ArrayList<Integer> a = new ArrayList<Integer>();
ArrayList<Integer> b = a;
a.add(10);
System.out.println("After modifying 'a', the object is: " + a); // [10]
System.out.println("Since 'b' references the same object, 'b' is also: " + b); // [10]
System.out.println(a == b); // true
Here's an example using Java. In Java, primitive types use value semantics for assignment, while other variables are objects and use reference semantics for assignment. If you want to implement value semantics for Java objects, you can use Project Lombok's @Value annotation.
First of all, a programming language is an abstraction and specification for defining computer programs, without specifying how it should be implemented (whether through compilation or interpretation? It doesn't specify) (a language can even have multiple implementations, such as Python with CPython, PyPy, etc.). Therefore, the boundary between "compiled" and "interpreted" languages is not clear.
Based on the common characteristics of existing implementations of programming languages, we can roughly divide them into two categories:
Unmanaged Languages: These languages are typically implemented using "static compilation to architecture-specific machine code for efficient execution," such as C, C++, and Rust.
Managed Languages: These languages are typically implemented using "maintaining a level, architecture-independent format, executed in a runtime system," such as Java and Python.
Runtime systems involve many topics, such as garbage collection, but here we only mention the concept of Just-in-time compilation (JIT). JIT involves converting source code or bytecode to machine code during execution to directly run the machine code and improve performance. In some common runtime systems, the Java Virtual Machine uses JIT, CPython does not include JIT, and PyPy includes JIT.

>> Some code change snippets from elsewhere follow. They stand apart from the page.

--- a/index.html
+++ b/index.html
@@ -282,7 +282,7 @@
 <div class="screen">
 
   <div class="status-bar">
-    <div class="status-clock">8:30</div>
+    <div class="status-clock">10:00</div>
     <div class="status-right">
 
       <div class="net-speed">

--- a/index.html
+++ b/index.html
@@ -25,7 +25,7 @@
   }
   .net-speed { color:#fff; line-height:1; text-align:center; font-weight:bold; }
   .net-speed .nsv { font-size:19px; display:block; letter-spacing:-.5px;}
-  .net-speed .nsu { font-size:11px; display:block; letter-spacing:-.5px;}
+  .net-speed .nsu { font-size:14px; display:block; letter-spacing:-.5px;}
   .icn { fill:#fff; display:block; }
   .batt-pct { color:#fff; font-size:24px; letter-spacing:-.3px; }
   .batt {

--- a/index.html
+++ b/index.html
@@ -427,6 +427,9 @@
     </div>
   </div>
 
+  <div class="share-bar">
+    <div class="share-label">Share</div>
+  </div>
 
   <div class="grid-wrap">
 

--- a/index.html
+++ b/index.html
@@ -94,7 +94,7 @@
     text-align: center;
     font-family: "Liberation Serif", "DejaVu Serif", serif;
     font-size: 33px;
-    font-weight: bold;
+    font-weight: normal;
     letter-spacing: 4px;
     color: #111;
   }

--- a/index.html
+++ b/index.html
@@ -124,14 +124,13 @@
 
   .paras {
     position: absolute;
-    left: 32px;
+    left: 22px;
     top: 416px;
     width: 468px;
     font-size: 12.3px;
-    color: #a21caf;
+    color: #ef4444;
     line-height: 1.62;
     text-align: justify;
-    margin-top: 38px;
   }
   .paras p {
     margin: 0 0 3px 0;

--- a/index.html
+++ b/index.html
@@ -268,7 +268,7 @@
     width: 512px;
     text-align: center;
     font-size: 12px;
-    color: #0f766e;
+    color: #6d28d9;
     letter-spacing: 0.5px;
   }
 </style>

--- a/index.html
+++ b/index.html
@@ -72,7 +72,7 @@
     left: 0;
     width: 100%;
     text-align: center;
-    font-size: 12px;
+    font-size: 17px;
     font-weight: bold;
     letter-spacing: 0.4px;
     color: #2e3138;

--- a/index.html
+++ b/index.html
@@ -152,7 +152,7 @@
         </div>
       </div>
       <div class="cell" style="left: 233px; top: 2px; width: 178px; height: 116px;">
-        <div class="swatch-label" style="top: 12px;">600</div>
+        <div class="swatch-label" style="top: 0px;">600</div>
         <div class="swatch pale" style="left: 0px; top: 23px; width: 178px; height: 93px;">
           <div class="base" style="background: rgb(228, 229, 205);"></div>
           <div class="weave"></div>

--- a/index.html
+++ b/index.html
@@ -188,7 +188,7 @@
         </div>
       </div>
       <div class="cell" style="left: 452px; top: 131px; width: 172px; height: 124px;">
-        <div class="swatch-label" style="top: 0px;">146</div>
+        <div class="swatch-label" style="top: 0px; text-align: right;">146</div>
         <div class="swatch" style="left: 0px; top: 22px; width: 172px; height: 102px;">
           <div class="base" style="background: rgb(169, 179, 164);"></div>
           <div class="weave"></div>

The following method seems to be a paradigm of implementing programming languages (specifically, to build compilers):
Define an Intermediate Language (IL: Intermediate Language / IR: Intermediate Representation)
Use a compiler front-end to translate multiple languages into the intermediate language
Use a series of runtime environments to execute the intermediate language, or use a series of compiler back-ends to translate the intermediate language into machine code
Microsoft uses the Common Intermediate Language (CIL, also known as MSIL) as a bridge to implement multiple programming languages: languages like C#, F#, VB.NET, and C++/CLI can all be compiled to CIL; CIL can run on the CLR (Common Language Runtime) virtual machine.
Microsoft's CLR is called the .NET runtime. .NET was not open-source in its early days, so Unity, which needed to use C# for development, created its own CLR called Mono. After .NET became open-source, Unity adopted .NET.
LLVM is a compiler toolchain built around an IR standard. It can be used to implement any programming language on any platform: first, use a front-end to compile the target programming language to LLVM IR, then use a back-end to translate the IR to machine code for the target platform.
LLVM is widely used: the Rust compiler rustc translates Rust programs to low-level LLVM IR, then calls the LLVM back-end to generate target machine code. The Clang compiler, developed by the LLVM team, is also a front-end that can translate C, C++, Objective-C, and Objective-C++ to LLVM IR.